**EXERCISE**
Give the data again exactly, without its images.

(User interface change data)
__________

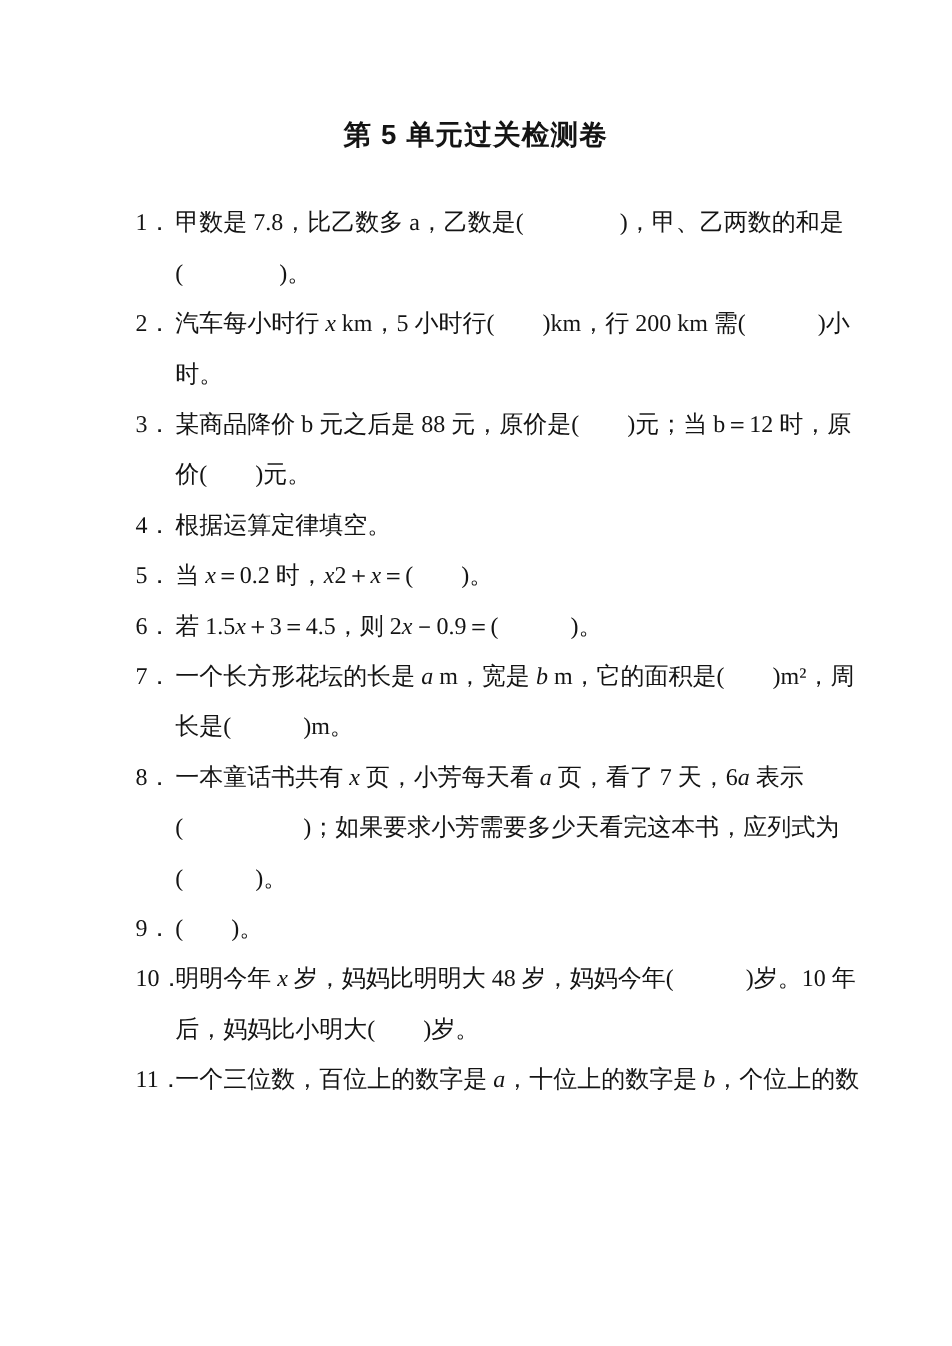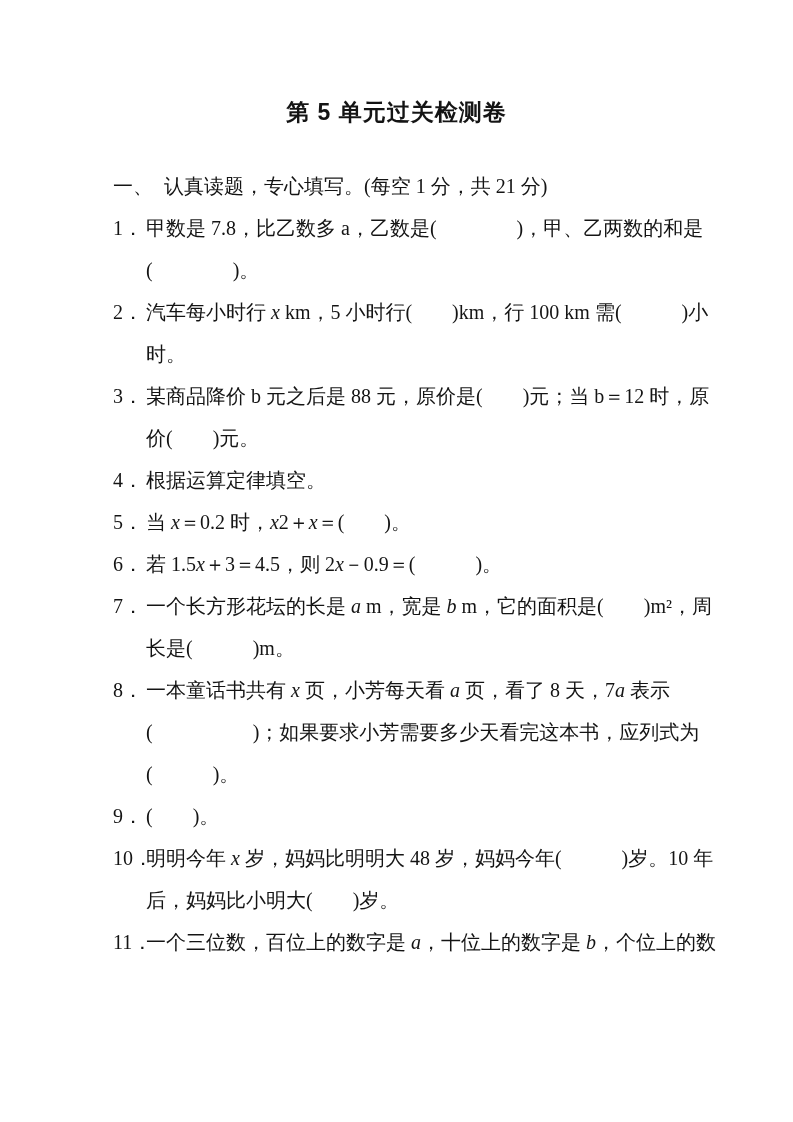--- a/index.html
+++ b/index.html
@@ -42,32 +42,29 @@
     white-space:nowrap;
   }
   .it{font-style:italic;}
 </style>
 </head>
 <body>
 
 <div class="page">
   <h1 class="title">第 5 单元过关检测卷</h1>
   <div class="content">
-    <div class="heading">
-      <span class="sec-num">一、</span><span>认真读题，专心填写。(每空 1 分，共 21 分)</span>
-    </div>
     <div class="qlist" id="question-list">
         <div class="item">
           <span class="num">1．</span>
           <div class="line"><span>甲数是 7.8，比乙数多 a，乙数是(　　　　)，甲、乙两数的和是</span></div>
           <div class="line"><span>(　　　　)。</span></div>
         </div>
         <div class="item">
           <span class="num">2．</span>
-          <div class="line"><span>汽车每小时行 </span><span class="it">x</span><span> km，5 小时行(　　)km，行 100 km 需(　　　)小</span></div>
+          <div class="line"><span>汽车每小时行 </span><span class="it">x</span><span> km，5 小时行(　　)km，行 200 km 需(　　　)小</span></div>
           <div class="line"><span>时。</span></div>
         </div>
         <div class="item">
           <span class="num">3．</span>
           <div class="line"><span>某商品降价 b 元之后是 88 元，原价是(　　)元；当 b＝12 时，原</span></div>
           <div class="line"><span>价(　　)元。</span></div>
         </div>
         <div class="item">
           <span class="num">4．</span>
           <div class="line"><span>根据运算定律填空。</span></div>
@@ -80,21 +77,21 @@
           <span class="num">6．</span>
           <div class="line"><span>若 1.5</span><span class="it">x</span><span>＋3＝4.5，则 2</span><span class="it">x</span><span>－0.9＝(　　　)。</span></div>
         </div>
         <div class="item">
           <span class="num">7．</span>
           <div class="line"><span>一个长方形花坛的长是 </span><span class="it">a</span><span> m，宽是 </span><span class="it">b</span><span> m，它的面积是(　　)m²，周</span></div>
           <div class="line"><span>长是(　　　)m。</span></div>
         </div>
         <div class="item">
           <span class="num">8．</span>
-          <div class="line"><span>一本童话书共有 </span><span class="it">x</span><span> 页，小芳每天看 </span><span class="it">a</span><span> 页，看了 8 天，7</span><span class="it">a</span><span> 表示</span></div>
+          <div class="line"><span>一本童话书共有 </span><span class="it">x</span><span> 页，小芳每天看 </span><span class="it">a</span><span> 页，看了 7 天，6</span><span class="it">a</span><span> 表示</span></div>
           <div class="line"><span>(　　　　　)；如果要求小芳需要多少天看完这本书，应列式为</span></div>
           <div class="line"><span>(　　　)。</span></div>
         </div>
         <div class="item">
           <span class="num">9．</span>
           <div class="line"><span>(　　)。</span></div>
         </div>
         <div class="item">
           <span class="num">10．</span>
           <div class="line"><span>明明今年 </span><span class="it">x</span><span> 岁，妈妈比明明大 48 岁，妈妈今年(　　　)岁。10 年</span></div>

__________

**REPLY TO THE TASK**
--- a/index.html
+++ b/index.html
@@ -42,32 +42,29 @@
     white-space:nowrap;
   }
   .it{font-style:italic;}
 </style>
 </head>
 <body>
 
 <div class="page">
   <h1 class="title">第 5 单元过关检测卷</h1>
   <div class="content">
-    <div class="heading">
-      <span class="sec-num">一、</span><span>认真读题，专心填写。(每空 1 分，共 21 分)</span>
-    </div>
     <div class="qlist" id="question-list">
         <div class="item">
           <span class="num">1．</span>
           <div class="line"><span>甲数是 7.8，比乙数多 a，乙数是(　　　　)，甲、乙两数的和是</span></div>
           <div class="line"><span>(　　　　)。</span></div>
         </div>
         <div class="item">
           <span class="num">2．</span>
-          <div class="line"><span>汽车每小时行 </span><span class="it">x</span><span> km，5 小时行(　　)km，行 100 km 需(　　　)小</span></div>
+          <div class="line"><span>汽车每小时行 </span><span class="it">x</span><span> km，5 小时行(　　)km，行 200 km 需(　　　)小</span></div>
           <div class="line"><span>时。</span></div>
         </div>
         <div class="item">
           <span class="num">3．</span>
           <div class="line"><span>某商品降价 b 元之后是 88 元，原价是(　　)元；当 b＝12 时，原</span></div>
           <div class="line"><span>价(　　)元。</span></div>
         </div>
         <div class="item">
           <span class="num">4．</span>
           <div class="line"><span>根据运算定律填空。</span></div>
@@ -80,21 +77,21 @@
           <span class="num">6．</span>
           <div class="line"><span>若 1.5</span><span class="it">x</span><span>＋3＝4.5，则 2</span><span class="it">x</span><span>－0.9＝(　　　)。</span></div>
         </div>
         <div class="item">
           <span class="num">7．</span>
           <div class="line"><span>一个长方形花坛的长是 </span><span class="it">a</span><span> m，宽是 </span><span class="it">b</span><span> m，它的面积是(　　)m²，周</span></div>
           <div class="line"><span>长是(　　　)m。</span></div>
         </div>
         <div class="item">
           <span class="num">8．</span>
-          <div class="line"><span>一本童话书共有 </span><span class="it">x</span><span> 页，小芳每天看 </span><span class="it">a</span><span> 页，看了 8 天，7</span><span class="it">a</span><span> 表示</span></div>
+          <div class="line"><span>一本童话书共有 </span><span class="it">x</span><span> 页，小芳每天看 </span><span class="it">a</span><span> 页，看了 7 天，6</span><span class="it">a</span><span> 表示</span></div>
           <div class="line"><span>(　　　　　)；如果要求小芳需要多少天看完这本书，应列式为</span></div>
           <div class="line"><span>(　　　)。</span></div>
         </div>
         <div class="item">
           <span class="num">9．</span>
           <div class="line"><span>(　　)。</span></div>
         </div>
         <div class="item">
           <span class="num">10．</span>
           <div class="line"><span>明明今年 </span><span class="it">x</span><span> 岁，妈妈比明明大 48 岁，妈妈今年(　　　)岁。10 年</span></div>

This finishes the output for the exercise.